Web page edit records
══════════
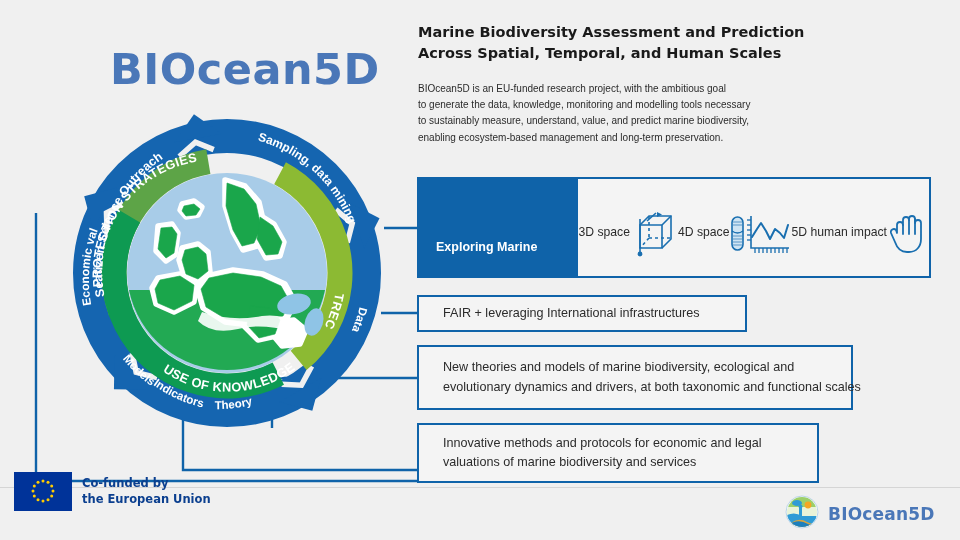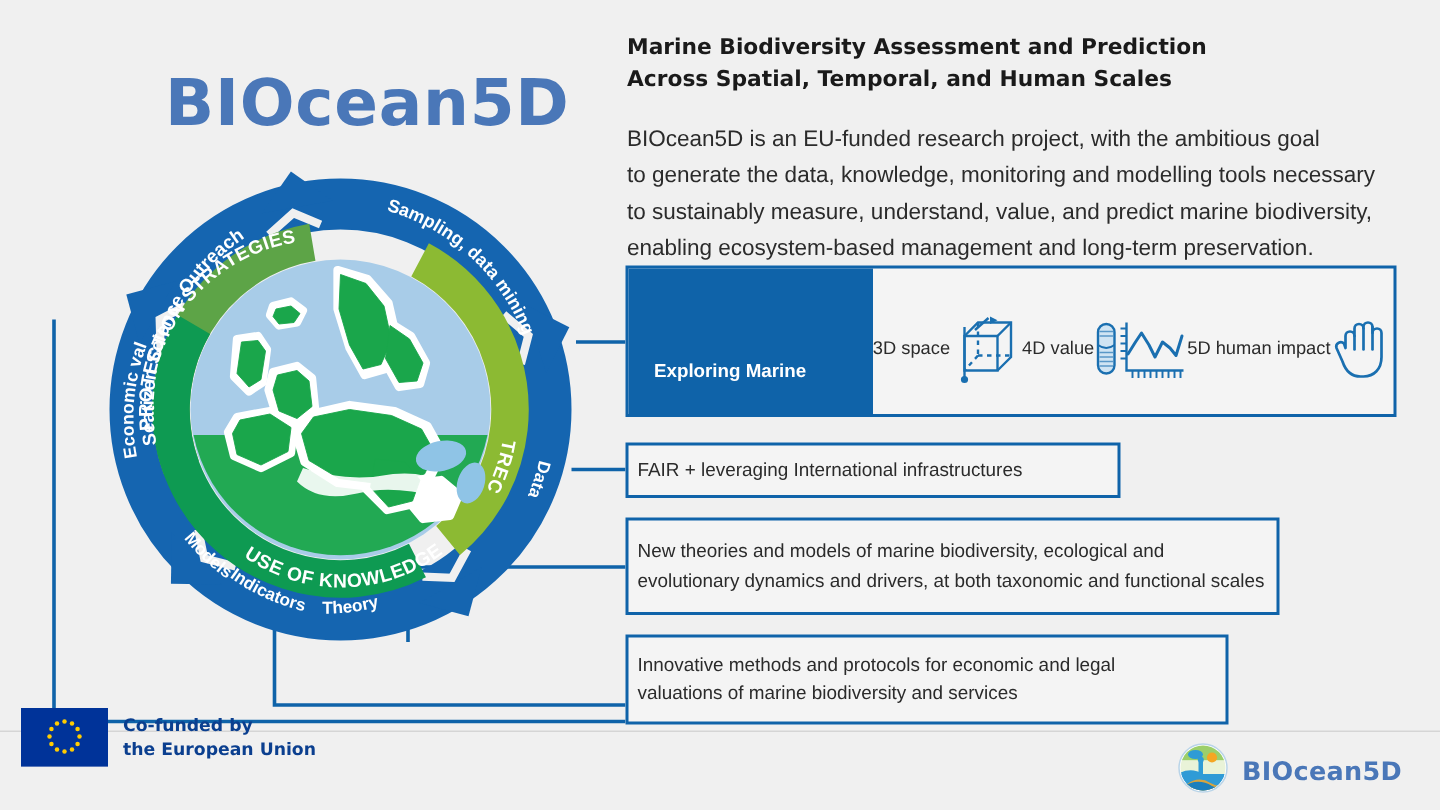--- a/index.html
+++ b/index.html
@@ -27,21 +27,21 @@
   
   .headline{
     position:absolute;left:418px;top:22px;width:530px;
     font-size:14.5px;font-weight:700;line-height:1.45;
     color:#1a1a1a;
     font-family:"DejaVu Sans", sans-serif;
   }
   .headline div{white-space:nowrap;}
   .body-copy{
     position:absolute;left:418px;top:81px;width:520px;
-    font-size:15px;line-height:1.62;color:#2b2b2b;
+    font-size:10px;line-height:1.62;color:#2b2b2b;
   }
   .body-copy div{white-space:nowrap;}
 
   
   .explore-box{
     position:absolute;left:417px;top:177px;width:514px;height:101px;
     border:2px solid #0f63a9;box-sizing:border-box;display:flex;
     background:#f4f4f4;
   }
   .explore-left{
@@ -51,21 +51,21 @@
   .explore-left .lbl{font-size:12.5px;font-weight:700;line-height:1.42;margin-top:40px;}
   .explore-right{flex:1;display:flex;position:relative;}
   .dim{flex:1;display:flex;flex-direction:row;align-items:center;padding-top:9px;}
   .dim-label{font-size:12.2px;color:#2b2b2b;white-space:nowrap;}
   .dim-icon{margin-top:7px;}
 
   
   .callout{
     position:absolute;border:2px solid #0f63a9;background:#f4f4f4;
     box-sizing:border-box;display:flex;align-items:center;
-    padding:0 6px;font-size:12.6px;line-height:1.52;color:#2b2b2b;
+    padding:0 24px;font-size:12.6px;line-height:1.52;color:#2b2b2b;
   }
   #callout-fair{left:417px;top:295px;width:330px;height:37px;}
   #callout-theories{left:417px;top:345px;width:436px;height:65px;}
   #callout-innovative{left:417px;top:423px;width:402px;height:60px;}
   .callout .ln{white-space:nowrap;display:block;}
 
   
   .connectors{position:absolute;left:0;top:0;width:960px;height:540px;pointer-events:none;}
 
   
@@ -269,21 +269,21 @@
             <line x1="10" y1="43" x2="10" y2="8"></line>
             <line x1="6" y1="40" x2="14" y2="40" opacity="0"></line>
             <polyline points="17,10 26,2"></polyline>
             <circle cx="10" cy="43" r="1.6" fill="#1a6fb0"></circle>
             <polygon points="27,1 32,3.5 27,6" fill="#1a6fb0" stroke="none"></polygon>
           </svg>
         </div>
       </div>
 
       <div class="dim">
-        <div class="dim-label">4D value</div>
+        <div class="dim-label">4D space</div>
         <div class="dim-icon">
           <svg width="62" height="46" viewBox="0 0 62 46" fill="none">
 
             <rect x="3" y="6" width="11" height="33" rx="5.5" fill="#cfe4f3" stroke="#1a6fb0" stroke-width="1.6"></rect>
             <path d="M3 20 q5.5 4 11 0" stroke="#1a6fb0" stroke-width="1.4"></path>
             <g stroke="#1a6fb0" stroke-width="1" opacity="0.65">
               <line x1="4" y1="25" x2="13" y2="25"></line>
                 <line x1="4" y1="28" x2="13" y2="28"></line>
               <line x1="4" y1="31" x2="13" y2="31"></line>
                 <line x1="4" y1="34" x2="13" y2="34"></line>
══════════
◆ What the exercise asks: Repeat each line of the records above exactly, but do not copy the pictures.

◆ Exercise output:
--- a/index.html
+++ b/index.html
@@ -27,21 +27,21 @@
   
   .headline{
     position:absolute;left:418px;top:22px;width:530px;
     font-size:14.5px;font-weight:700;line-height:1.45;
     color:#1a1a1a;
     font-family:"DejaVu Sans", sans-serif;
   }
   .headline div{white-space:nowrap;}
   .body-copy{
     position:absolute;left:418px;top:81px;width:520px;
-    font-size:15px;line-height:1.62;color:#2b2b2b;
+    font-size:10px;line-height:1.62;color:#2b2b2b;
   }
   .body-copy div{white-space:nowrap;}
 
   
   .explore-box{
     position:absolute;left:417px;top:177px;width:514px;height:101px;
     border:2px solid #0f63a9;box-sizing:border-box;display:flex;
     background:#f4f4f4;
   }
   .explore-left{
@@ -51,21 +51,21 @@
   .explore-left .lbl{font-size:12.5px;font-weight:700;line-height:1.42;margin-top:40px;}
   .explore-right{flex:1;display:flex;position:relative;}
   .dim{flex:1;display:flex;flex-direction:row;align-items:center;padding-top:9px;}
   .dim-label{font-size:12.2px;color:#2b2b2b;white-space:nowrap;}
   .dim-icon{margin-top:7px;}
 
   
   .callout{
     position:absolute;border:2px solid #0f63a9;background:#f4f4f4;
     box-sizing:border-box;display:flex;align-items:center;
-    padding:0 6px;font-size:12.6px;line-height:1.52;color:#2b2b2b;
+    padding:0 24px;font-size:12.6px;line-height:1.52;color:#2b2b2b;
   }
   #callout-fair{left:417px;top:295px;width:330px;height:37px;}
   #callout-theories{left:417px;top:345px;width:436px;height:65px;}
   #callout-innovative{left:417px;top:423px;width:402px;height:60px;}
   .callout .ln{white-space:nowrap;display:block;}
 
   
   .connectors{position:absolute;left:0;top:0;width:960px;height:540px;pointer-events:none;}
 
   
@@ -269,21 +269,21 @@
             <line x1="10" y1="43" x2="10" y2="8"></line>
             <line x1="6" y1="40" x2="14" y2="40" opacity="0"></line>
             <polyline points="17,10 26,2"></polyline>
             <circle cx="10" cy="43" r="1.6" fill="#1a6fb0"></circle>
             <polygon points="27,1 32,3.5 27,6" fill="#1a6fb0" stroke="none"></polygon>
           </svg>
         </div>
       </div>
 
       <div class="dim">
-        <div class="dim-label">4D value</div>
+        <div class="dim-label">4D space</div>
         <div class="dim-icon">
           <svg width="62" height="46" viewBox="0 0 62 46" fill="none">
 
             <rect x="3" y="6" width="11" height="33" rx="5.5" fill="#cfe4f3" stroke="#1a6fb0" stroke-width="1.6"></rect>
             <path d="M3 20 q5.5 4 11 0" stroke="#1a6fb0" stroke-width="1.4"></path>
             <g stroke="#1a6fb0" stroke-width="1" opacity="0.65">
               <line x1="4" y1="25" x2="13" y2="25"></line>
                 <line x1="4" y1="28" x2="13" y2="28"></line>
               <line x1="4" y1="31" x2="13" y2="31"></line>
                 <line x1="4" y1="34" x2="13" y2="34"></line>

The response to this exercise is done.